How to Visualize Data Sets With D3.js and Crossfilter – Line Chart

D3.js is a Javascript library for data-driven DOM manipulation. I know that is a generic sentence, but when you look at the sheer amount of examples in their repository, it starts to make sense. I’m sure most of you reading this article already heard about D3.js. So what’s the point of this article? It’s intended for people who never used D3.js and wanted to create something interesting. Throughout the article, I’m assuming a basic knowledge of HTML, CSS, Javascript, and Web Development. If you are just interested in the demo or you want to know if this article is worth it, check it out here.

What we need to do before we start this d3.js demo?

Before we can visualize anything, we need some data to visualize. For this example, I picked the Olympic history of athletes dataset from kaggle.com. Dataset is a .csv file about ~41MB in size, which could be too big for the browser to handle. But in my opinion, it’s better to start with some interesting data, and not worry about the size of the dataset. That way when you see the end result you can feel more of an accomplishment, and then optimize accordingly. Premature optimization is the root of all evil, as they say. So what do we actually need to start? You honestly need only one .html file, one .css file, and one .js file. But to speed up the development process, I’ve used Webpack to bundle .js files and parse .scss files to .css. In the end, it doesn’t matter that much in this example, this is just my personal preference, you can poke around my Webpack setup in this example repository. If you don’t want to use any of that, you can simply at the bottom of your .html file paste the following code.

<script src="https://d3js.org/d3.v5.min.js"></script>
<script src="https://cdnjs.cloudflare.com/ajax/libs/crossfilter2/1.4.6/crossfilter.js"></script>
<script src="dist/main.js"></script>

Where the first script is a D3.js library, and the second script is Crossfilter library which we are using for filtering data. Crossfilter is definitely not necessary here, but it provides a lot of functionalities that help us get to visualizations quicker, once you get the hang of it. Last is our script we are going to write through this tutorial. I won’t write CSS I used here since that would be too detailed. You can always download my dist/main.css from the repository, or create your own .css file for this example. As I’ve said in the intro of the post, I’ve assumed that person reading this post has a basic understanding of Web development, which means you have already created the index.html file.

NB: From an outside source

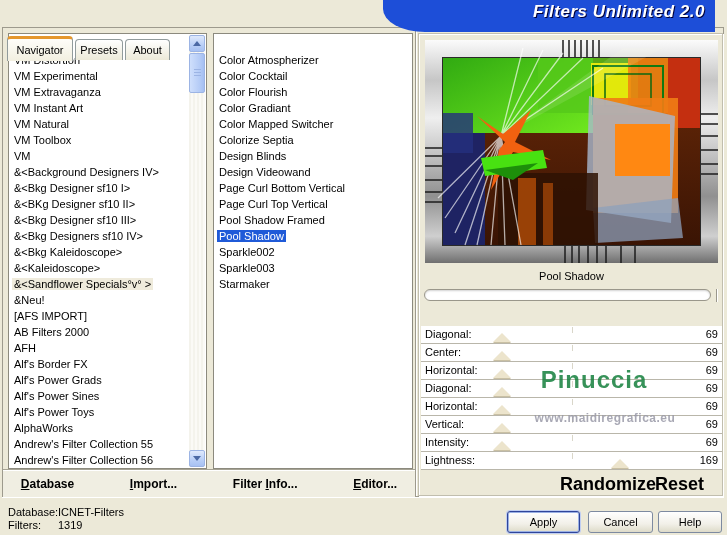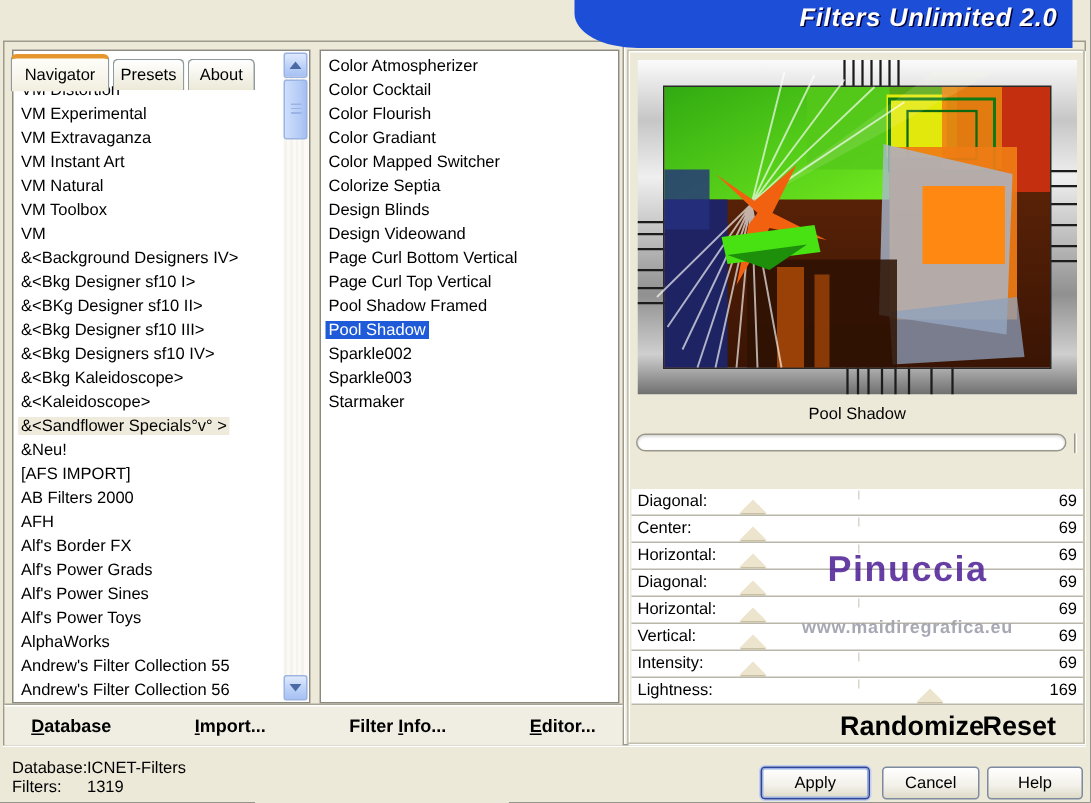"Color Atmospherizer" #middle-list .items { margin-top: none -> 16px }
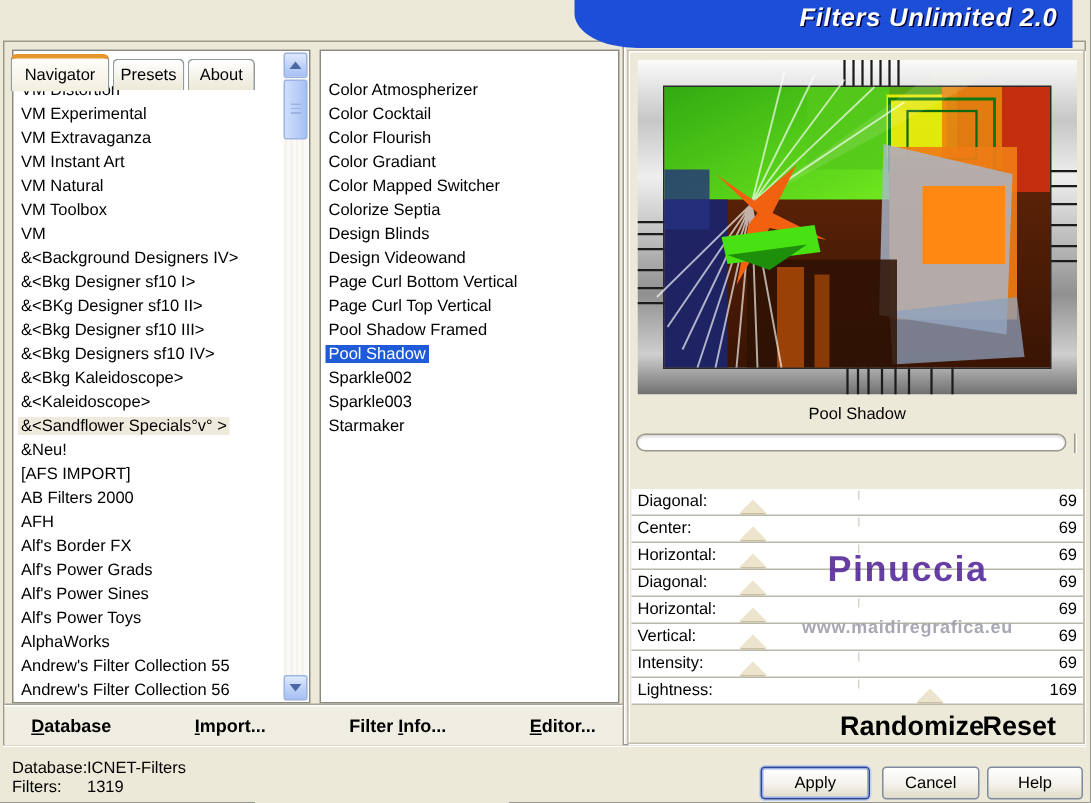"Pinuccia" #wm-name { color: #4c1d95 -> #15803d; left: 505px -> 494px }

Let’s start visualizing using d3.js

Before we start anything with data we need to create a basic HTML structure that will hold all of our charts. For this example, you can just copy the following code into your index.html file, between body tags.

<div class="c-charts">
    <div class="c-chart" id="yearAthletesCountChart">
        <h3>Number of athletes per year (seasons combined)</h3>

    </div>
    <div class="c-chart" id="weightHeightChart">

    </div>
    <div class="c-chart" id="ageYearChart">

    </div>
    <div class="c-chart c-chart--half" id="medalsPieChart">

    </div>
    <div class="c-chart c-chart--half" id="medalsByCountryPieChart">

    </div>
</div>

This will serve as containers for charts that we will create with D3.js. But they are empty for now. So how do we fill them? Well, the first step is to get the actual data from the .csv file into our code. In index.js file, copy this code.

// assets/js/index.js
(function () {
  d3.dsv(',', '/assets/data/athlete_events.csv', function (row) {
    return {
      name: row['Name'],
      sex: row['Sex'],
      age: row['Age'] !== 'NA' ? +row['Age'] : null,
      height: row['Height'] !== 'NA' ? +row['Height'] : null,
      weight: row['Weight'] !== 'NA' ? +row['Weight'] : null,
      team: row['Team'],
      games: row['Games'],
      year: +row['Year'],
      season: row['Season'],
      sport: row['Sport'],
      event: row['Event'],
      medal: row['Medal']
    };
  }).then(function (athletes) {
    let dashboard = new DashboardComponent(athletes);
    dashboard.init();
  });
})();

So what does this code do? d3.dsv() loads the data from the .csv file that is located on the path in the second parameter. First parameter is delimiter of .csv file. The last parameter is a callback which receives the raw parsed row of a .csv file as the object, and the return value is parsed JSON object we will use throughout our code. As you might have noticed, there are plus operators before some of the row attributes. Thing is, when D3.js parses .csv file, everything inside of it is a string. So if we want to transform numbers saved as strings to Javascript Number, we use plus operator, which casts it to Number. For height and weight, we added an extra check for athletes which don’t have that data.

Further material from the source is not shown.